**MATERIAL PROVIDED**
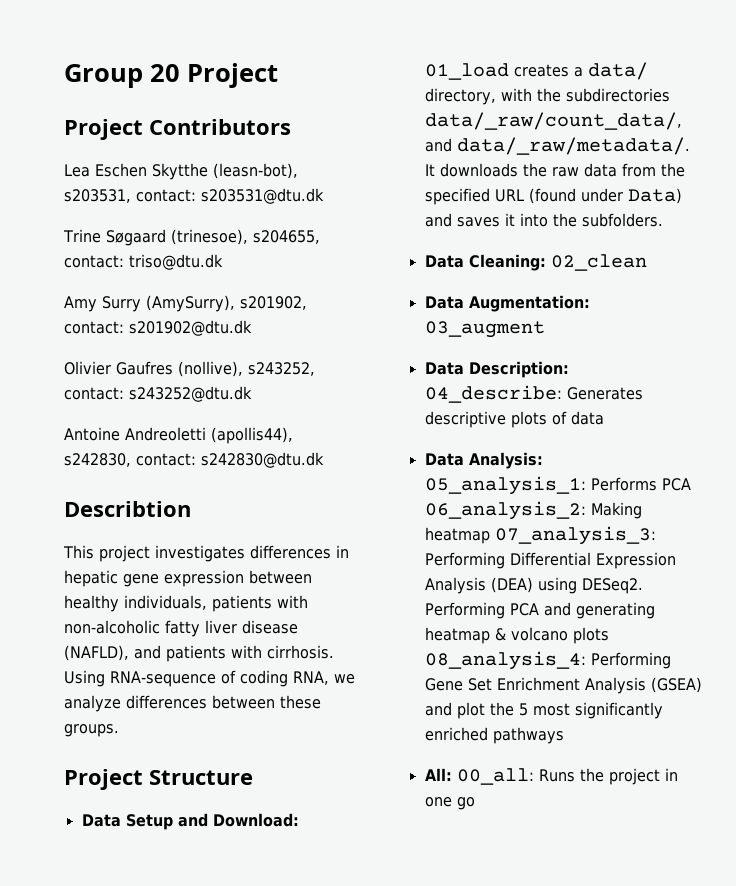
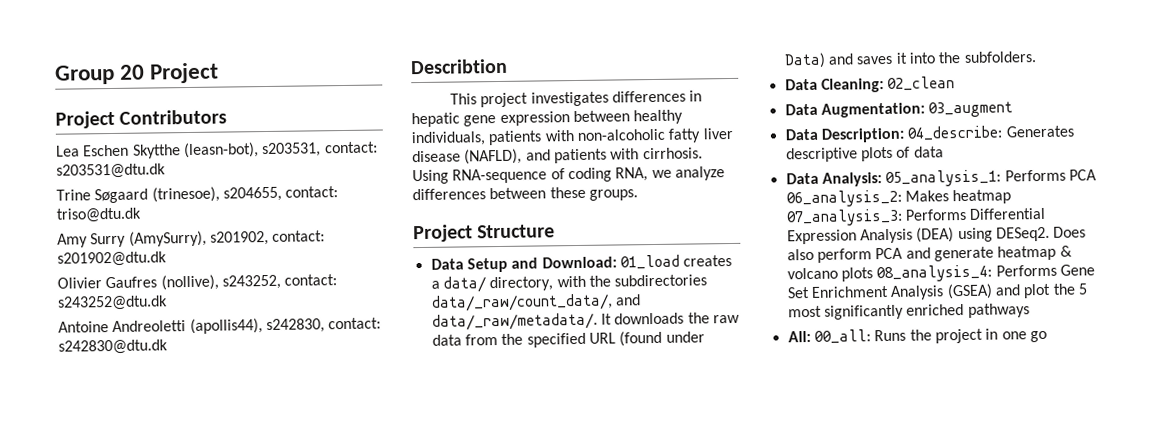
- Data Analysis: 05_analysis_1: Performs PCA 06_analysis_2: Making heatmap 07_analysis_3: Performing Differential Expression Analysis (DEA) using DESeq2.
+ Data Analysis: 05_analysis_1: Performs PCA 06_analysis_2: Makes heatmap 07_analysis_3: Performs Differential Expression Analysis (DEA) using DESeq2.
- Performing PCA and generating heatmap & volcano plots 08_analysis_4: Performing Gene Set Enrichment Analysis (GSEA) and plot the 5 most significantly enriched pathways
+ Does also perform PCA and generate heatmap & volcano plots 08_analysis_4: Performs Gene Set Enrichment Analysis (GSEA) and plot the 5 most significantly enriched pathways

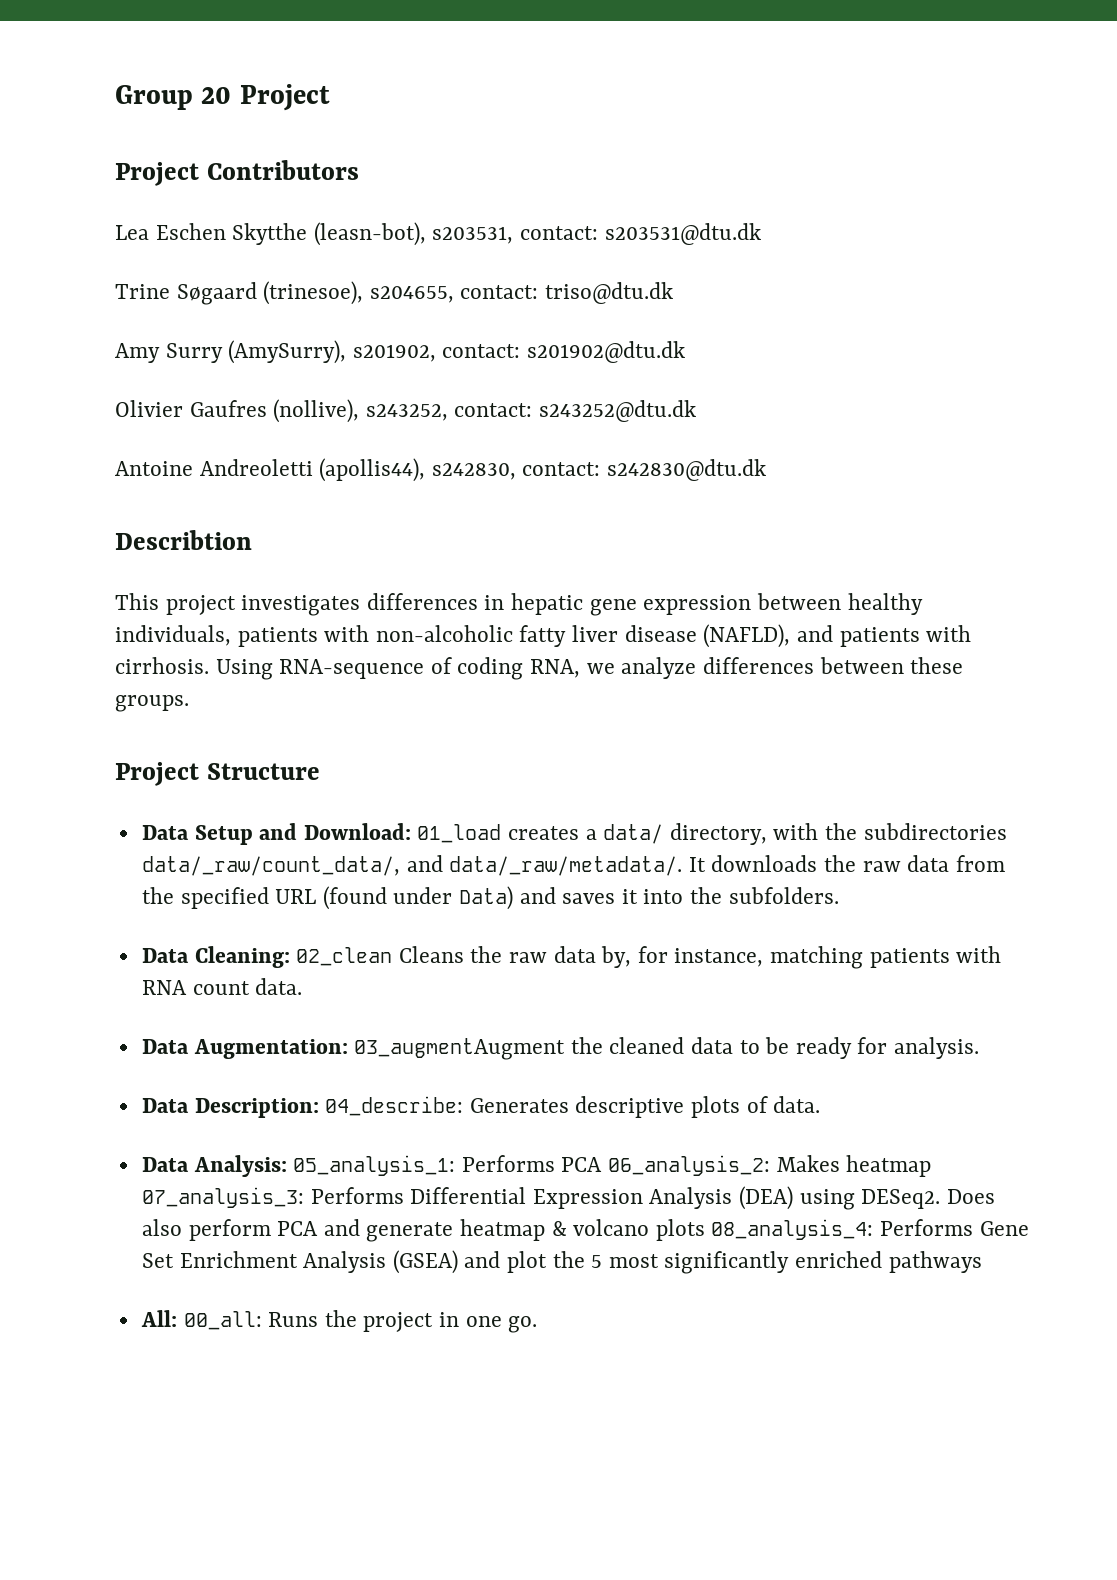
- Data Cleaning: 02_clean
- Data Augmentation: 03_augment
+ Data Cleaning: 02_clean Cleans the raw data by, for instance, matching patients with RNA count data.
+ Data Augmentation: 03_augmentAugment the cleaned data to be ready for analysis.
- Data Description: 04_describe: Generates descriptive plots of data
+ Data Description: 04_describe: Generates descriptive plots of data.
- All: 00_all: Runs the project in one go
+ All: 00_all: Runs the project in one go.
--
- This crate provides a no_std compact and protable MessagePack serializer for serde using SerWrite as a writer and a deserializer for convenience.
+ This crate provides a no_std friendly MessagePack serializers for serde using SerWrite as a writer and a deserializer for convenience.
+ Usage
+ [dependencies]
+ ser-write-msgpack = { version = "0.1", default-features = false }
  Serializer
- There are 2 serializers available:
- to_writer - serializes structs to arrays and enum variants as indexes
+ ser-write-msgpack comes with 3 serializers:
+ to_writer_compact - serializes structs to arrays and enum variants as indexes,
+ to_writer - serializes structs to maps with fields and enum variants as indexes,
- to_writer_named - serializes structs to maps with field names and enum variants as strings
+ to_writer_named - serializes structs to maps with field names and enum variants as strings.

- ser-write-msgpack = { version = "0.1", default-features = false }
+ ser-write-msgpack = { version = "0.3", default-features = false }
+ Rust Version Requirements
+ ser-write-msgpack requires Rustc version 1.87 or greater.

**PROBLEM REQUIREMENTS**
Once you find the line with "- Data Cleaning: 02_clean" in the entries above, output it and each line after it up to and including the line with "- Data Description: 04_describe: Generates", and nothing else.

**COMPLETED EXERCISE**
- Data Cleaning: 02_clean
- Data Augmentation: 03_augment
+ Data Cleaning: 02_clean Cleans the raw data by, for instance, matching patients with RNA count data.
+ Data Augmentation: 03_augmentAugment the cleaned data to be ready for analysis.
- Data Description: 04_describe: Generates descriptive plots of data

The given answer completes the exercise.